Thursday, February 3, 2011
We previously blogged about Richard Susskind's book The End of Lawyers in which he predicts that routine legal work will become commoditized and sold to clients much more cheaply than it is presently billed. Essentially Susskind believes that the same free market forces that drive down the cost of most fungible goods and services are about to hit the legal market big time. That's good news for clients and those lawyers who are able to adapt; bad news for most lawyers who stay wedded to the billable hour.

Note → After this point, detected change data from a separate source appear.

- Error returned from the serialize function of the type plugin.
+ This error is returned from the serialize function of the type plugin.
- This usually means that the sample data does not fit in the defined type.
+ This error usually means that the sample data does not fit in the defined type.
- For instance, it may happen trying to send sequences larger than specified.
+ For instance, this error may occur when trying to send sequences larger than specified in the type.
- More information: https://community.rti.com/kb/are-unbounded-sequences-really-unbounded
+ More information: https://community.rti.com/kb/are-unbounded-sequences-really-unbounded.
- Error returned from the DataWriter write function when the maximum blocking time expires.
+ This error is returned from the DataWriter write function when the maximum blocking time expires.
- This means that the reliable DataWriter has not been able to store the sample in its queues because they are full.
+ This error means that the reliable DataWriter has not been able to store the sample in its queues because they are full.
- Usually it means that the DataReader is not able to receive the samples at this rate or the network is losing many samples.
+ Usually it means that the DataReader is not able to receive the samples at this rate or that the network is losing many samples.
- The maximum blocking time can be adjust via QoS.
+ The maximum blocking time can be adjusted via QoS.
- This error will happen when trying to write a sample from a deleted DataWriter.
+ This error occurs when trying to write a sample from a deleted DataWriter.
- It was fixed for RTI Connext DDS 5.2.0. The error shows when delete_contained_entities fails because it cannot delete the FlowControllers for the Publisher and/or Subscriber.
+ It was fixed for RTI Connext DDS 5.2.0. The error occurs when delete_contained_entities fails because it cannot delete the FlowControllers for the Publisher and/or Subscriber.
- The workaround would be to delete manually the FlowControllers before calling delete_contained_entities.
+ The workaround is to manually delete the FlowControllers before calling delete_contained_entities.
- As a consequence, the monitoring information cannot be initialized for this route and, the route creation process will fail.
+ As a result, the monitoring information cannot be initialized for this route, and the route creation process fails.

For instance, Susskind predicts that innovative firms will gain market share by developing software that allows them to dispense legal advice at the push of a button (after inputting some client background information much the same way that the big accounting firms dispense computerized tax advice). According to this column from the ABA Journal blog, at least one New York law firm is already on board:
[During a presentation by] Michael Weber, a partner at Littler Mendelson . . . to a group of New York law students participating in an innovative class on knowledge management . . . [he] described how Littler has organized its internal legal research and document information so it could provide answers to legal questions “at the touch of a finger,” thus providing fast and reliable advice to clients, but doing so in less time and therefore at lower fees. Not content with just creating an internal environment, Littler has also streamlined and automated the high-volume administrative dispute work for one very large client through technology and developed a pool of former associates who could manage basic procedures virtually. In this scenario, Littler was doing work that other firms might dismiss as “commodity,” but at profitability levels comparable to normal billable-hour work.. . . Weber explained that Littler had to take “an R&D approach,” led by Littler's innovative Chief Knowledge Officer Scott Rechtschaffen, making a short-term investment (and therefore necessarily impacting near-term shareholder distributions) to be able to create the capacity to deliver better value at lower costs, thus also impacting short-term revenues to some extent, but creating a better platform for long-term revenues.